[Opening Information shown section]

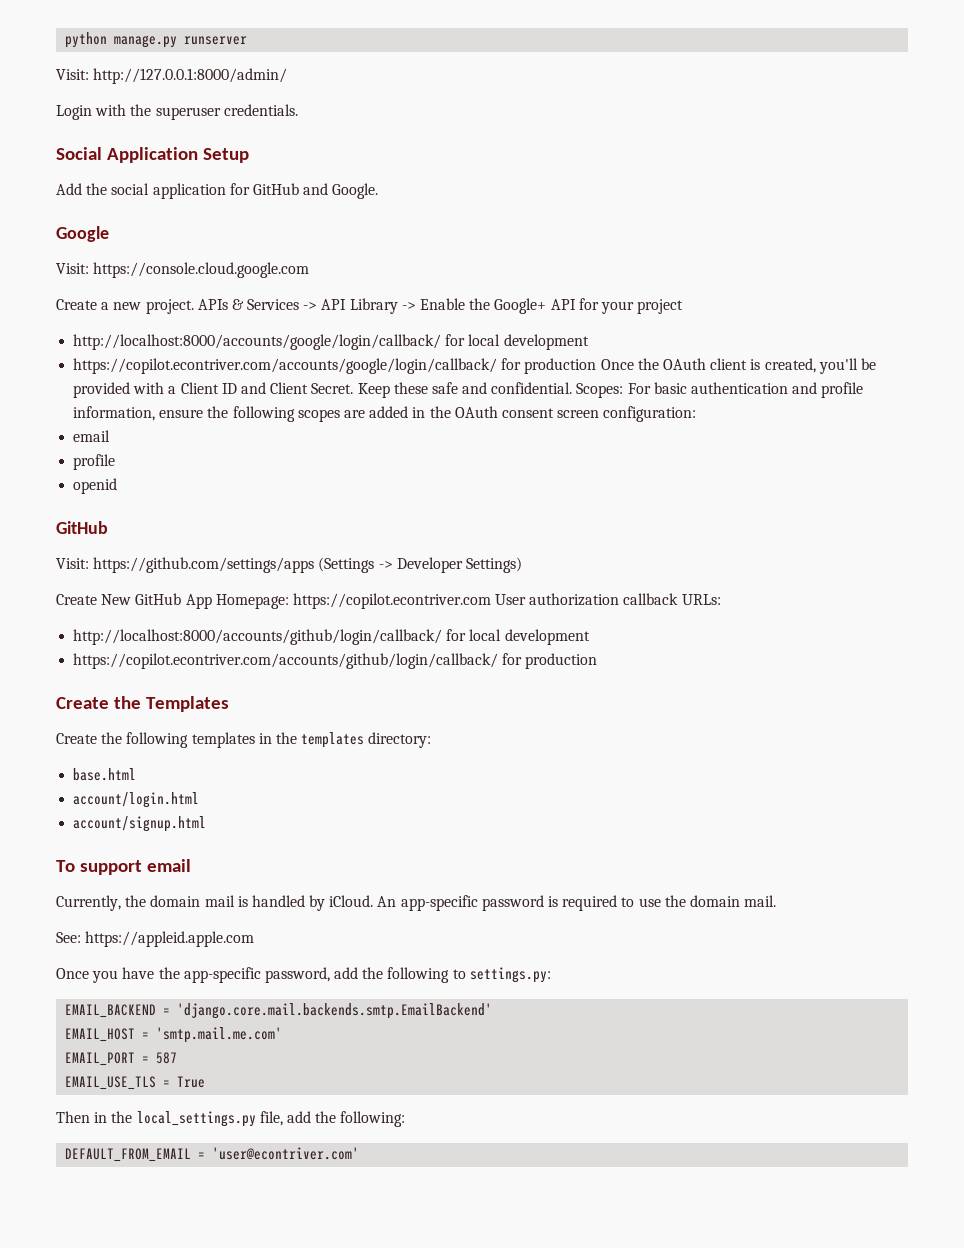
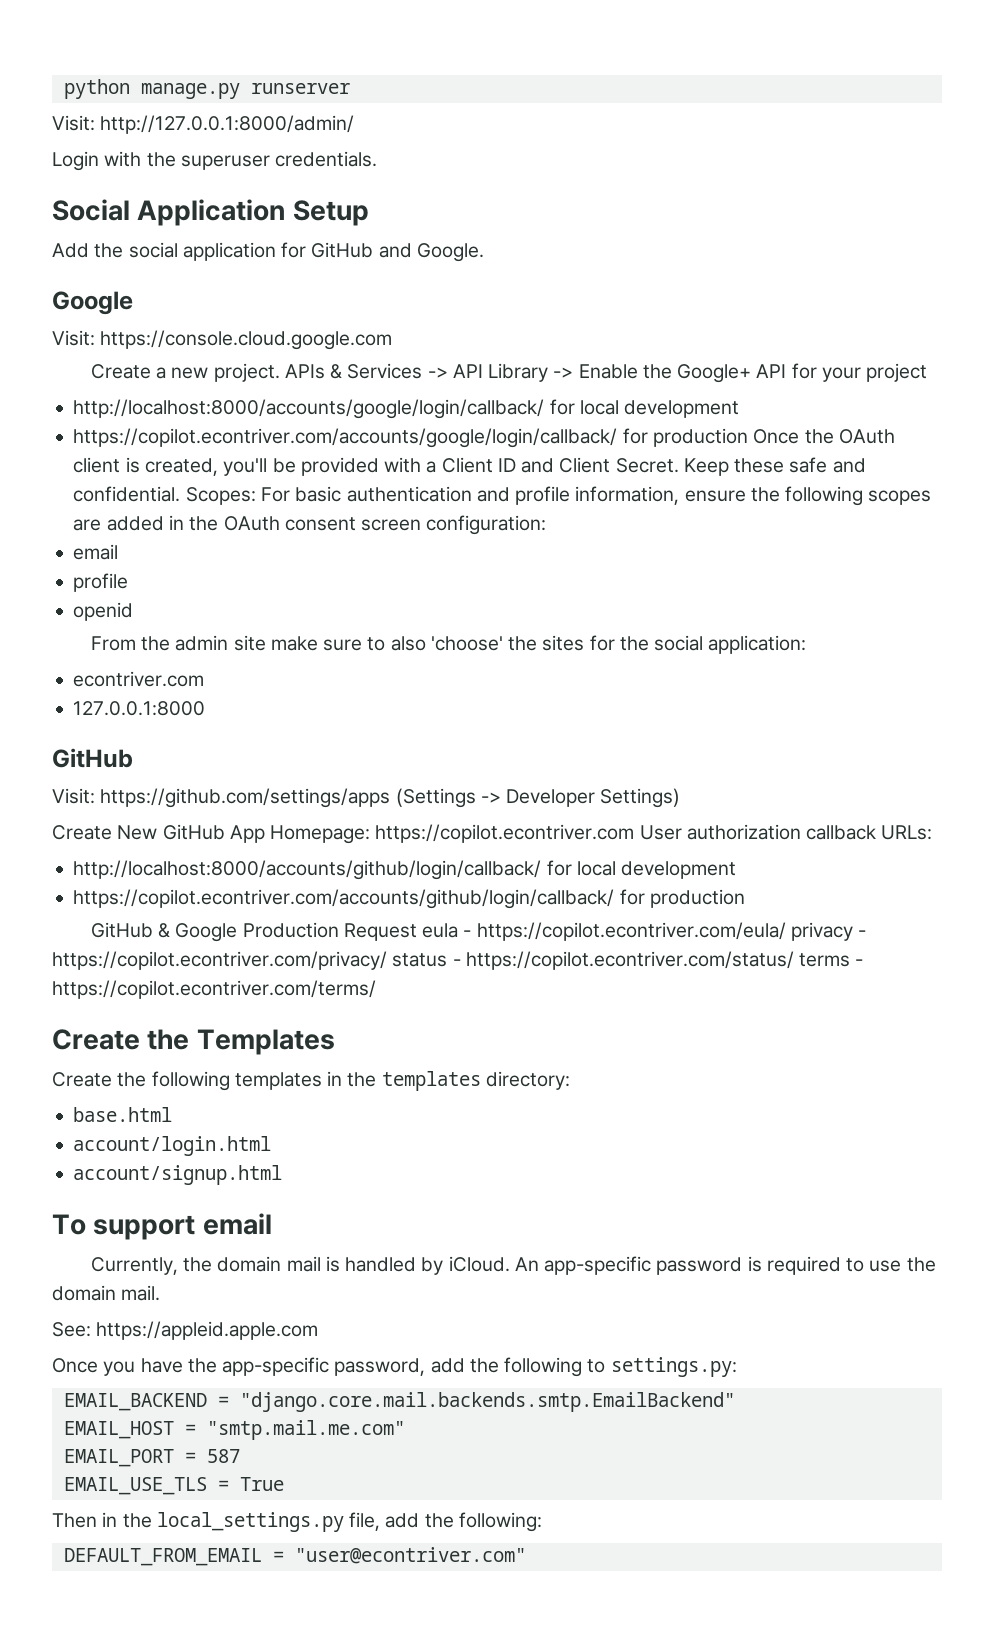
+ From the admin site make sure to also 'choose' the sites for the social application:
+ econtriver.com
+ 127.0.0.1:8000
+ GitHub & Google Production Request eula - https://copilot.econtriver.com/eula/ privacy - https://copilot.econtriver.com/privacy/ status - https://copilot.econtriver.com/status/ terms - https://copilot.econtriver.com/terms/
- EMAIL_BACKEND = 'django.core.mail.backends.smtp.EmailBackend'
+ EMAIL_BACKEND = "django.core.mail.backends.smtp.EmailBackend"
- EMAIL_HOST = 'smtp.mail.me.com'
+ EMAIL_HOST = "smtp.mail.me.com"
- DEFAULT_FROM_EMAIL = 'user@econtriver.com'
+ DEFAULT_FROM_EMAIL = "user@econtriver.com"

[Closing Information shown section]

▶ _Work required_: Find the number of lines in the listing that carry the word "core". Only that figure should appear in the reply.

▶ _Expected answer_: 2